Ai linguaggi della prostituzione dove tutto è sfuggente, si contrappongono linguaggi di radicalità, totalità, parole di relazione. Alla negazione si contrappone un chiamare per nome, un riconoscere, tanto che i figli cambieranno nome in Amata e Popolo mio.
E, a sua volta, sentendosi riconosciuto, Popolo mio potrà chiamare per nome il suo Dio, ascoltarlo e lasciarsi guidare da colui che è suo sposo, per sempre, e non padrone, non dominatore senza pietà. È la promessa di una nuova alleanza.
Nel Nuovo Testamento
Nella genealogia di Gesù
Due prostitute sono presenti nella genealogia di Gesù presentata dall'evangelista Matteo (Mt 1,1-17 ):
- Tamar (Mt 1,3 ; cfr. Gen 38 ), nuora del patriarca Giuda: questi, per la legge del levirato, avrebbe dovuto sposarla per dare discendenza al fratello defunto, ma non lo fece. La donna si finse quindi prostituta per far sì che Giuda si unisse a lei e le desse un figlio.

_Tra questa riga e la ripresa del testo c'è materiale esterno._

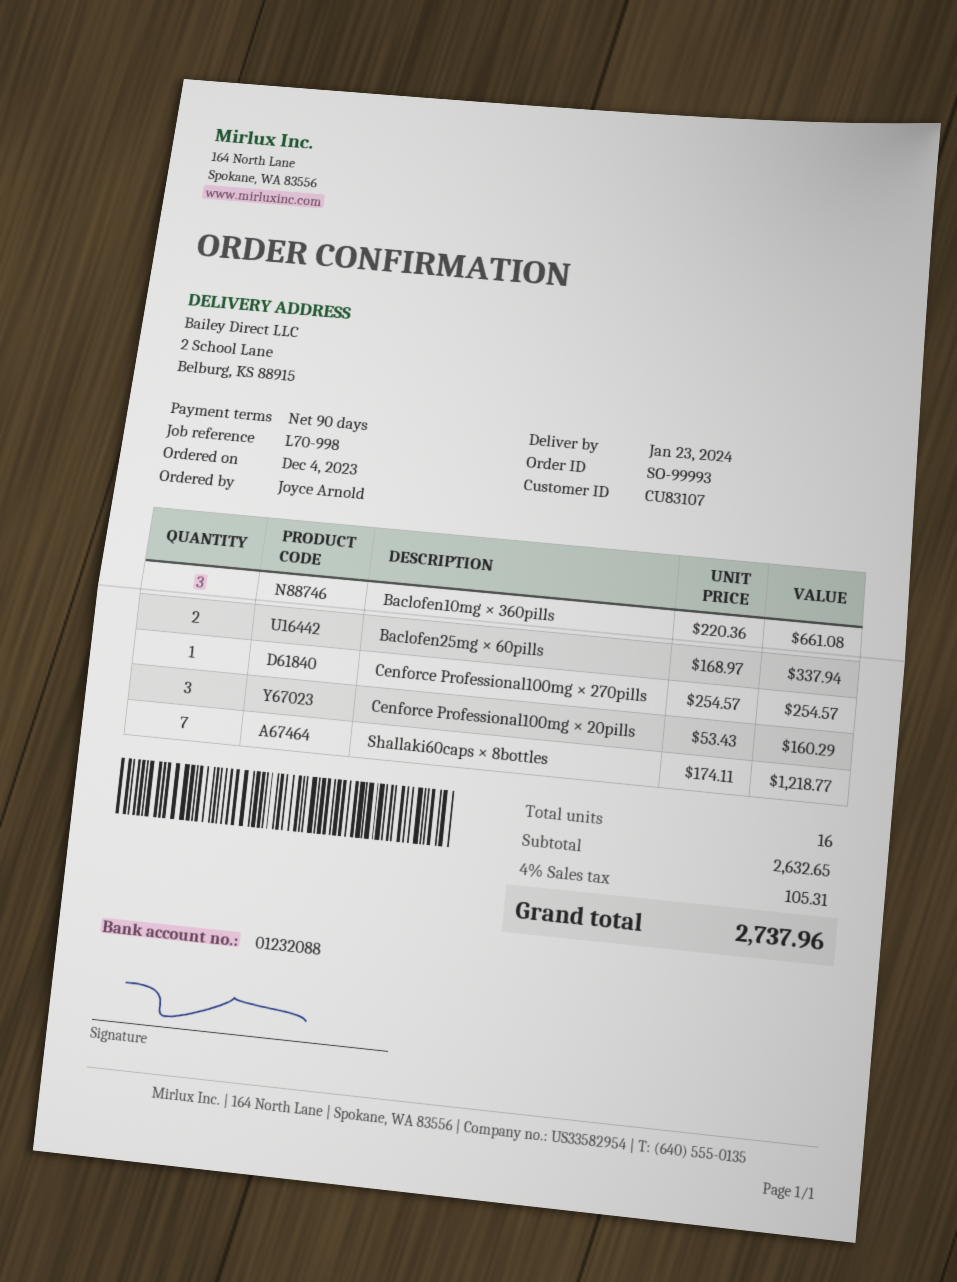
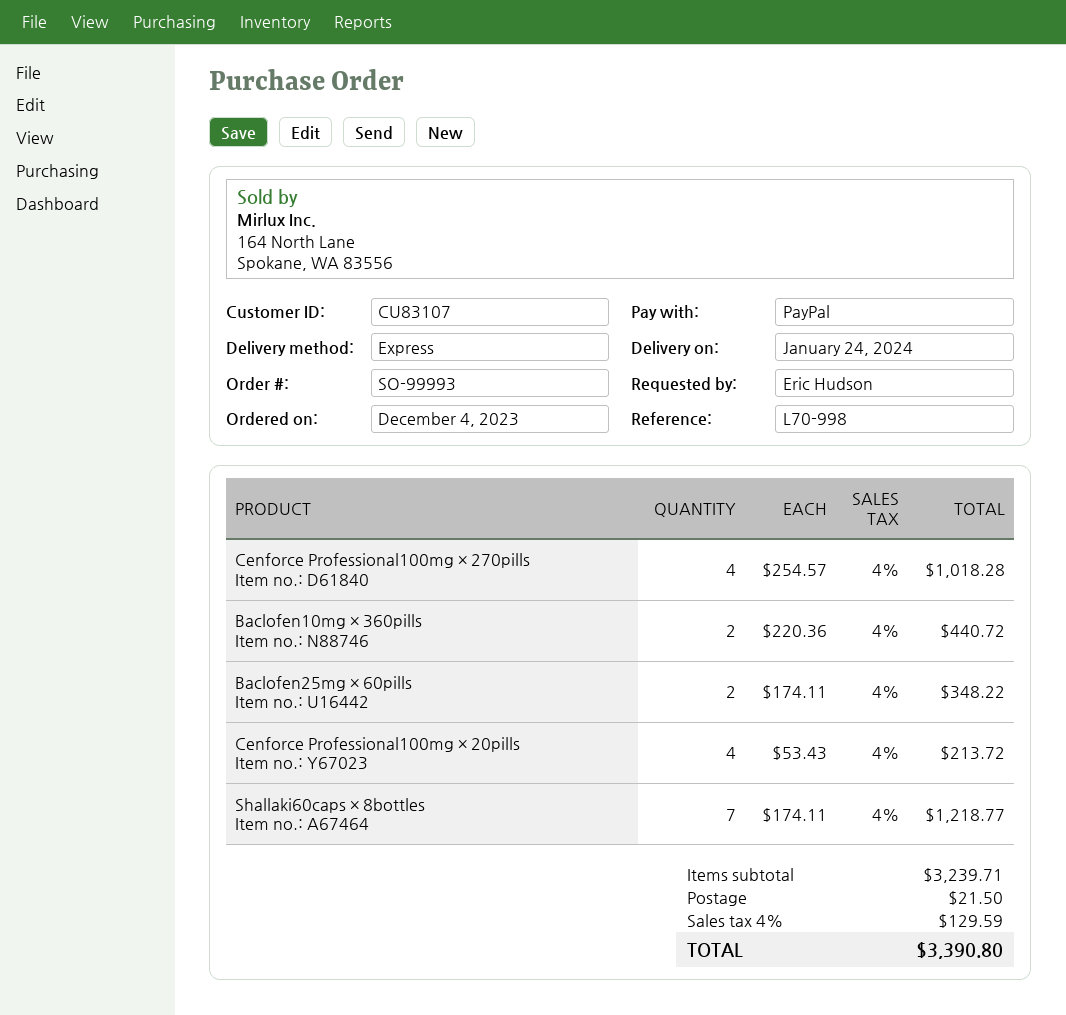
delivery date: 2024-01-23 -> 2024-01-24
ordered by: Joyce Arnold -> Eric Hudson
Baclofen10mg × 360pills: 3 x 220.36 = 661.08 -> 2 x 220.36 = 440.72
Baclofen25mg × 60pills: 2 x 168.97 = 337.94 -> 2 x 174.11 = 348.22
Cenforce Professional100mg × 270pills: 1 x 254.57 = 254.57 -> 4 x 254.57 = 1018.28
Cenforce Professional100mg × 20pills: 3 x 53.43 = 160.29 -> 4 x 53.43 = 213.72
subtotal: 2632.65 -> 3239.71
shipping: none -> 21.50
tax: 4% = 105.31 -> 4% = 129.59
total: 2737.96 -> 3390.80

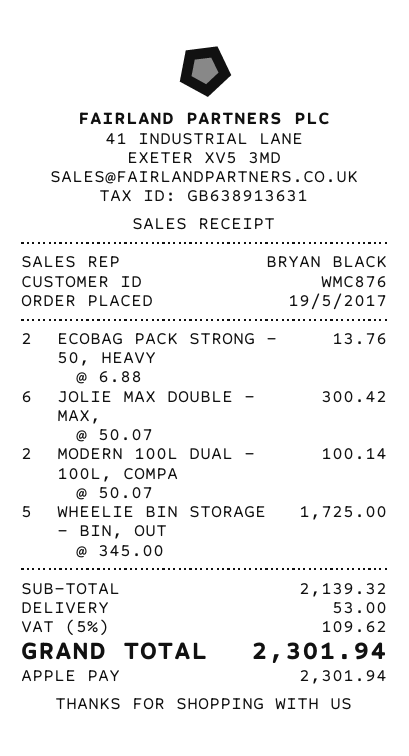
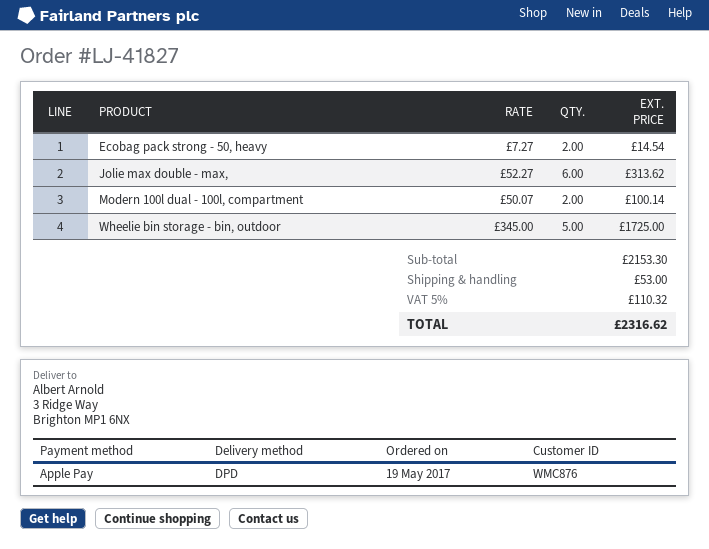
ECOBAG PACK STRONG - 50, HEAVY: 2 x 6.88 = 13.76 -> 2 x 7.27 = 14.54
JOLIE MAX DOUBLE - MAX,: 6 x 50.07 = 300.42 -> 6 x 52.27 = 313.62
subtotal: 2139.32 -> 2153.30
tax: 5% = 109.62 -> 5% = 110.32
total: 2301.94 -> 2316.62

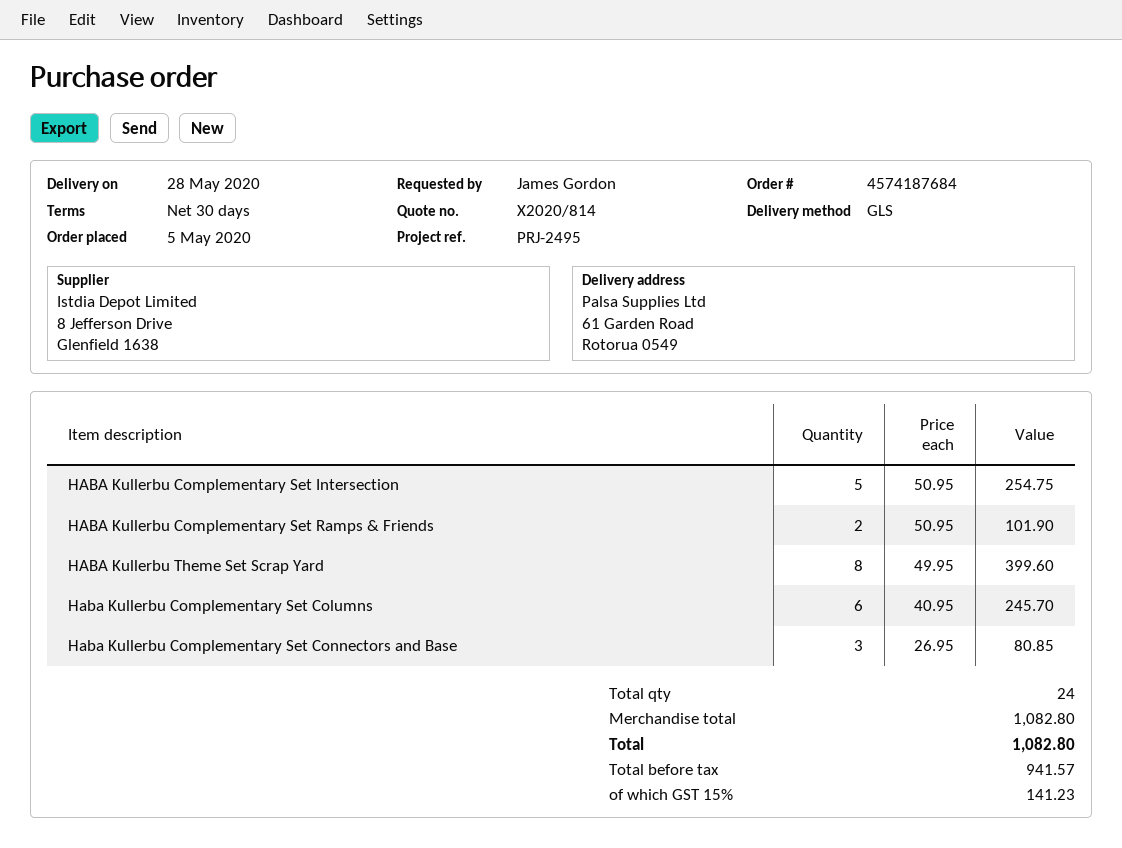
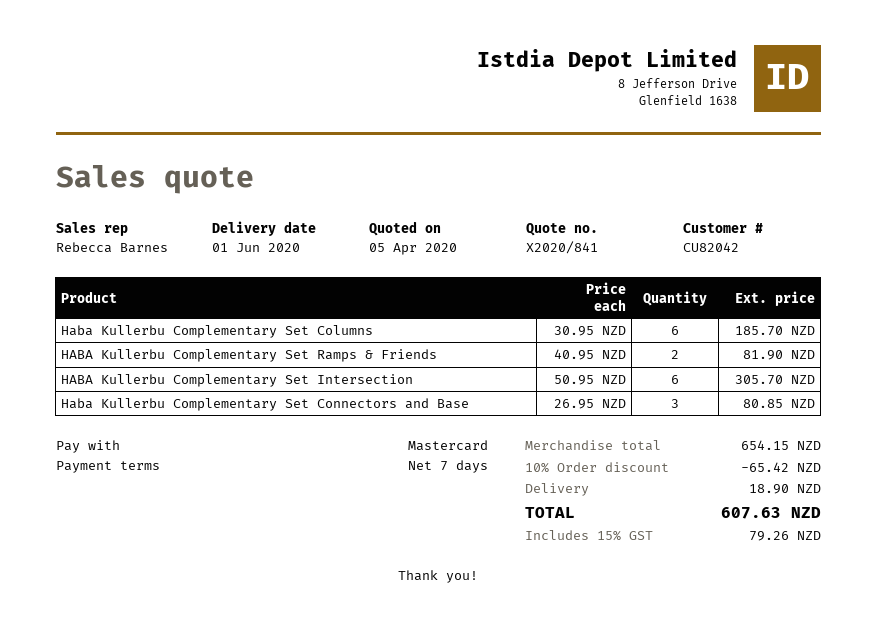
quote number: X2020/814 -> X2020/841
delivery date: 2020-05-28 -> 2020-06-01
payment terms: 30 days -> 7 days
HABA Kullerbu Complementary Set Intersection: 5 x 50.95 = 254.75 -> 6 x 50.95 = 305.70
HABA Kullerbu Complementary Set Ramps & Friends: 2 x 50.95 = 101.90 -> 2 x 40.95 = 81.90
HABA Kullerbu Theme Set Scrap Yard: 8 x 49.95 = 399.60 -> none
Haba Kullerbu Complementary Set Columns: 6 x 40.95 = 245.70 -> 6 x 30.95 = 185.70
subtotal: 1082.80 -> 654.15
discount: none -> 10% = 65.42
shipping: none -> 18.90
tax: 15% = 141.23 -> 15% = 79.26
total: 1082.80 -> 607.63

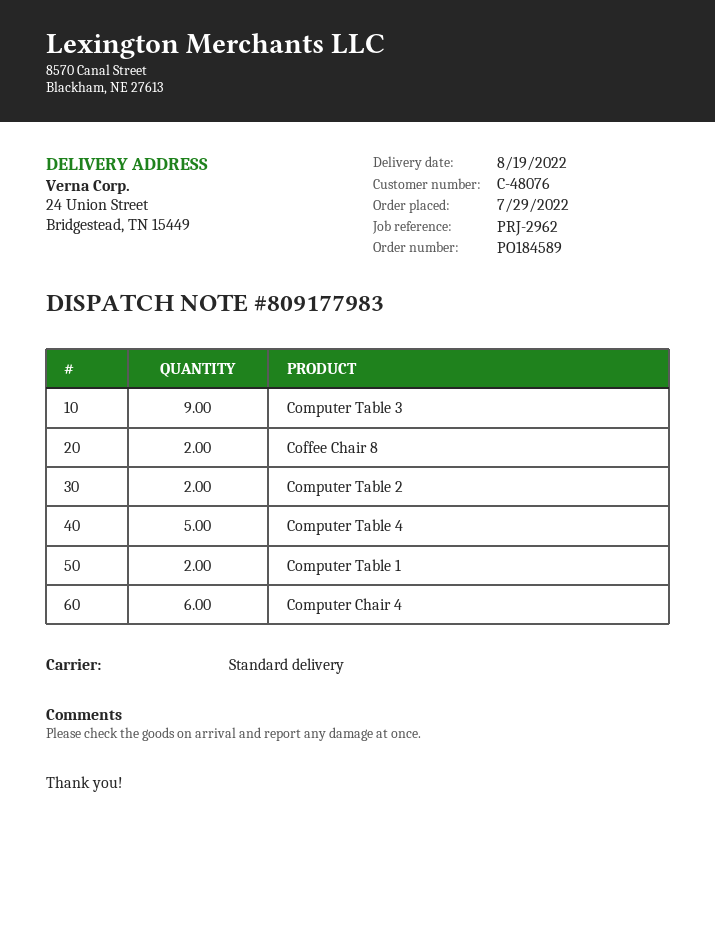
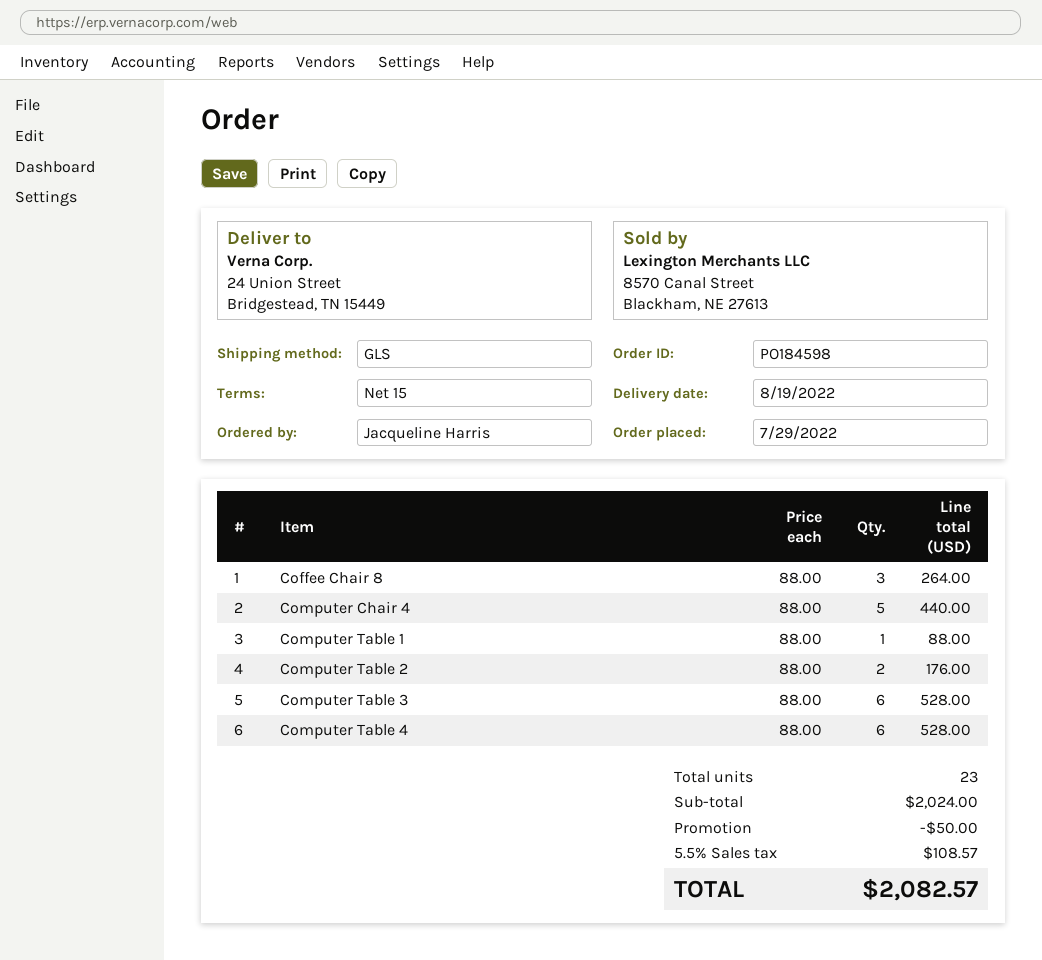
order number: PO184589 -> PO184598
shipping method: standard -> GLS
Computer Table 3: 9 -> 6
Coffee Chair 8: 2 -> 3
Computer Table 4: 5 -> 6
Computer Table 1: 2 -> 1
Computer Chair 4: 6 -> 5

- Raab o Racab (Mt 1,5 ; cfr. Gs 2,1; 6,17-23.25 ), una prostituta di Gerico, che nascose gli esploratori israeliti e per questo ne ebbe salva la vita nell'assedio della città. Nel Nuovo Testamento viene presentata come un modello di fede per aver accolto i rappresentanti del popolo eletto (Eb 11,31 ) e come modello di coloro che sono giustificati per le opere della fede.
La presenza di queste donne nella genealogia di Gesù fa riferimento al fatto che Cristo assunse la natura umana anche in quanto storia di peccato[1].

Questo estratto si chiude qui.